Jérémy Ferrari alcoolique : que signifie l'alcool noir, la maladie dont il souffre ?

Closermag Le 2020-02-18  Source

Jérémy Ferrari s'est confié lundi 17 février sur le plateau de C à vous sur France 5 sur l'alcoolisme particulièrement sévère dont il souffre. L'humoriste de 34 ans se bat en effet contre l'alcool noir. "J'ai une forme d'alcoolisme qui est très dur. J'ai une forme d'alcoolisme la plus aigüe, que l'on appelle l'alcool noir, insiste-t-il, sous le silence quasi-religieux des chroniqueurs autour de la table de l'émission. C'est une forme d'alcoolisme très particulière. En gros, pour résumer, j'ai toujours eu une tendance à boire beaucoup trop et beaucoup plus que tout le monde, mais je maîtrisais. Mais je sentais déjà que j'avais un problème. Les jours où je ne buvais pas, je me retenais de boire. Même si je disais 'Je ne bois que le week-end'."

Jérémy Ferrari revient dans le loin. Il se confie également sur ses problèmes de santé mentale. "J'ai tenu ça des années, des années, j'étais en maîtrise grâce au sport, grâce à la scène. Jusqu'à un jour, à cause des maladies invisibles que j'avais dans la tête - j'ai un trouble de l'attention et de l'hyperactivité, je suis aussi obsessionnel compulsif, obsessionnel idéatif, donc ça déclenche des images horribles dans la tête, qui peuvent arriver à n'importe quel moment. On m'a aussi décelé haut potentiel - c'est chouette, ça permet de faire plein de choses. Mais ça amplifie tous les troubles. C'est un cocktail molotov dans ma tête depuis des dizaines d'années", continue le comédien.

"J'en suis arrivé à consommer 6 ou 7 litres de vin par jour"

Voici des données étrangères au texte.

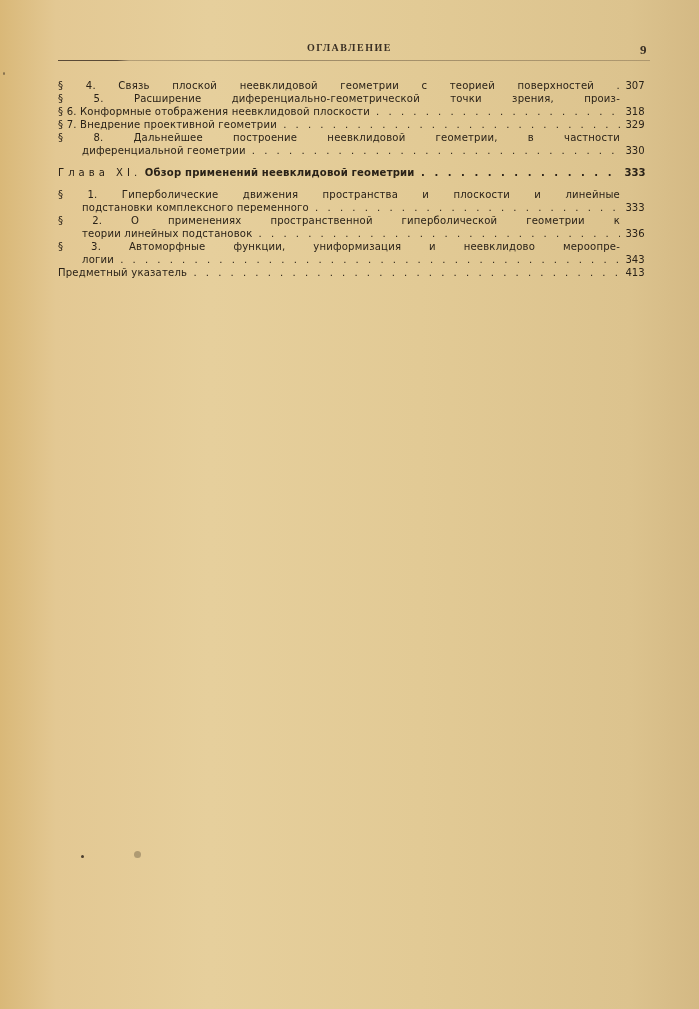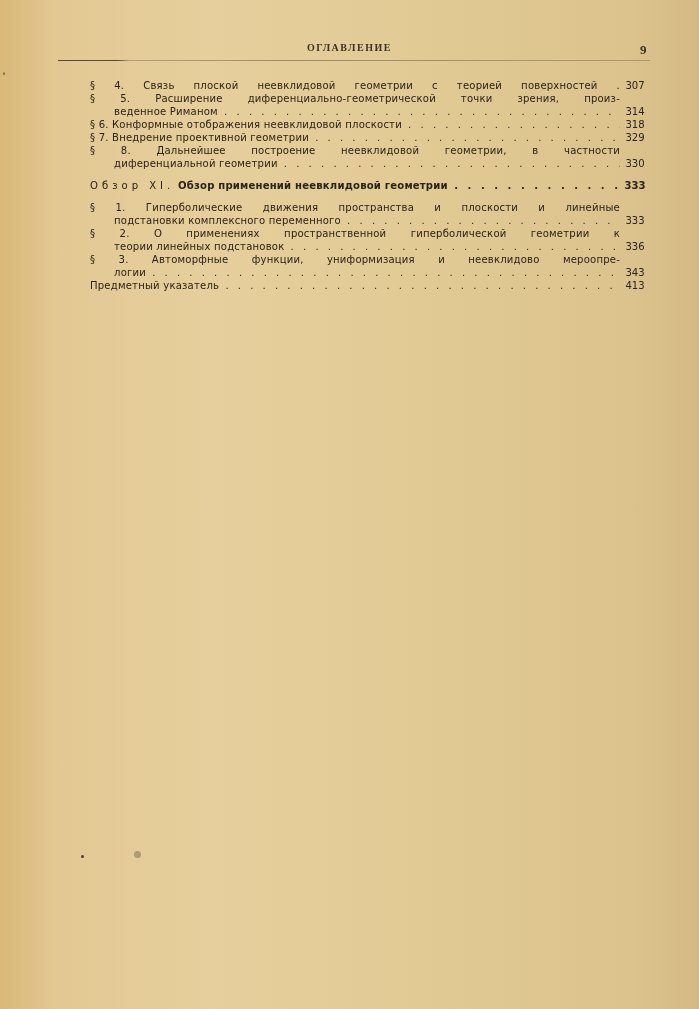"§ 4. Связь плоской неевклидовой" .line .txt { margin-left: 32px -> none }
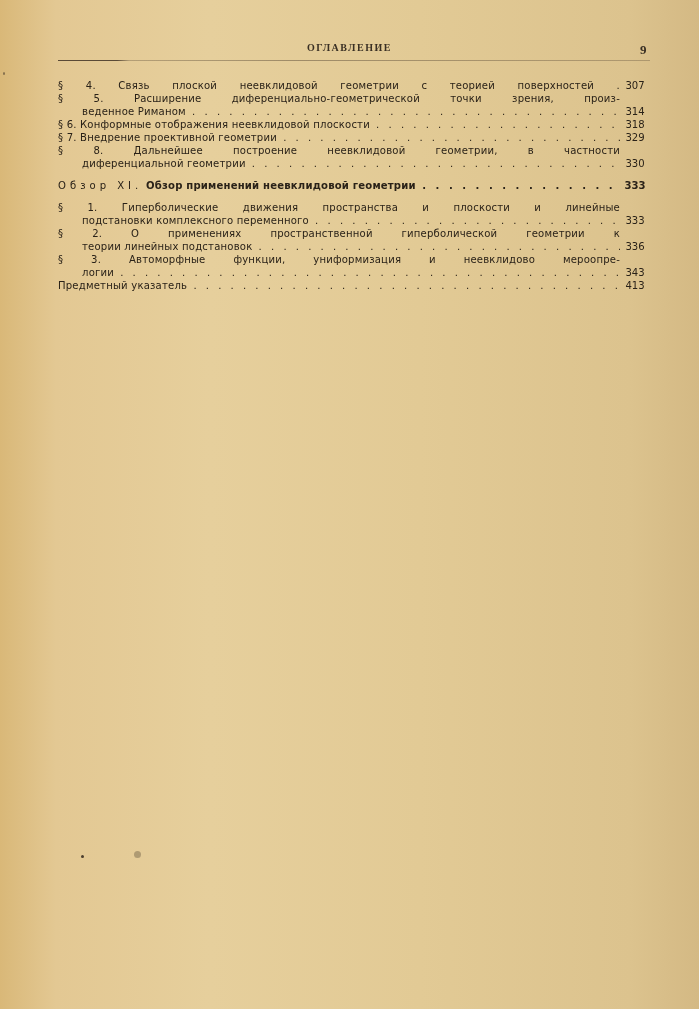"веденное Риманом" div.line { html: <div> <span>веденное Риманом</span> <span>314</span> </div> -> none }
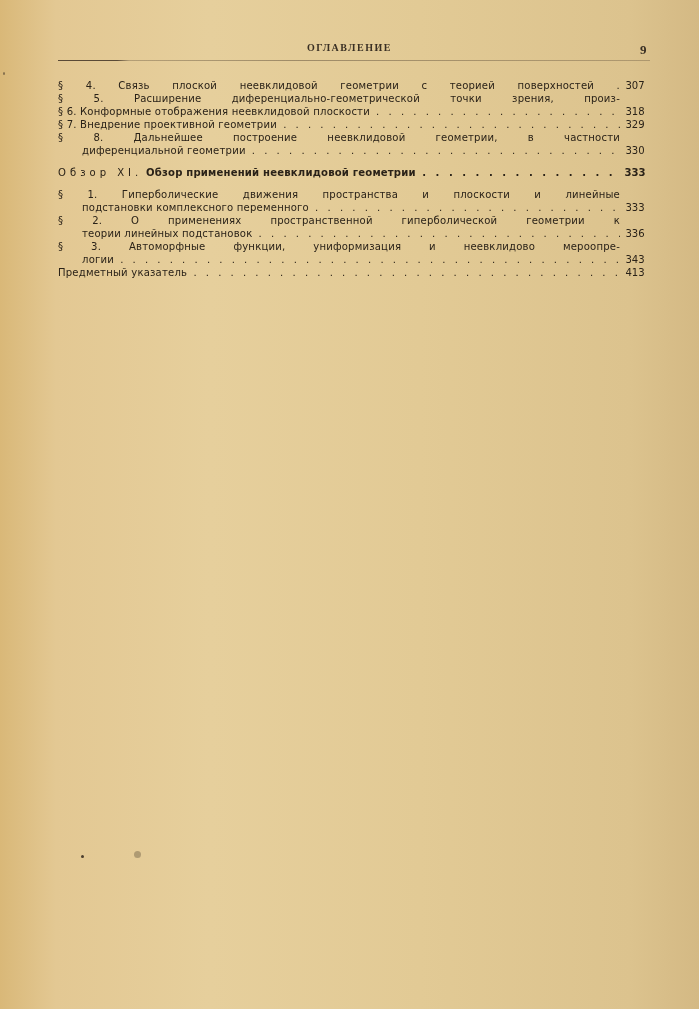"Обзор XI." span.label { text: Обзор -> Глава }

Ces troubles ont effectivement compliqué l'état de santé global de Jérémy Ferrari et ont formé le terreau de sa dépendance. "Il se trouve qu'effectivement, à un moment donné, tu ne sais plus trop pourquoi tu bois. Tu sais juste que quand tu bois, ça se calme. Mais à un moment donné, je perds la maîtrise de l'alcool - que je ne maîtrisais déjà pas forcément très bien. J'en arrive à boire le matin en me levant. En un an, j'en suis arrivé à consommer 6 ou 7 litres de vin par jour. Jusqu'à arriver à une tentative de suicide", raconte l'humoriste.

Après avoir tutoyé la mort, il parvient à mettre un nom sur ce mal qui le ronge. "Là, je rentre en cure de désintoxication, on m'apprend que c'est la forme la plus hard. C'est une forme d'alcoolisme qui fait que quand tu perds la maîtrise, tu ne fais qu'augmenter les doses, tout le temps, sans jamais parvenir à t'arrêter", évoque Jérémy Ferrari.

Puis de conclure : "Je tiens à dire un truc très important : ce n'est pas une question de volonté. On me parle beaucoup de ça, mais la dépendance est une maladie neurologique. Quelle que soient les problèmes : l'alcool ou une autre dépendance.C'est une maladie neurologique qui prend le pas sur la zone dans le cerveau qui régule la volonté aussi. Il faut de la volonté pour s'en sortir, mais avant de savoir qu'on est malade et avant de l'avoir admis, c'est très dur de trouver la volonté pour arrêter."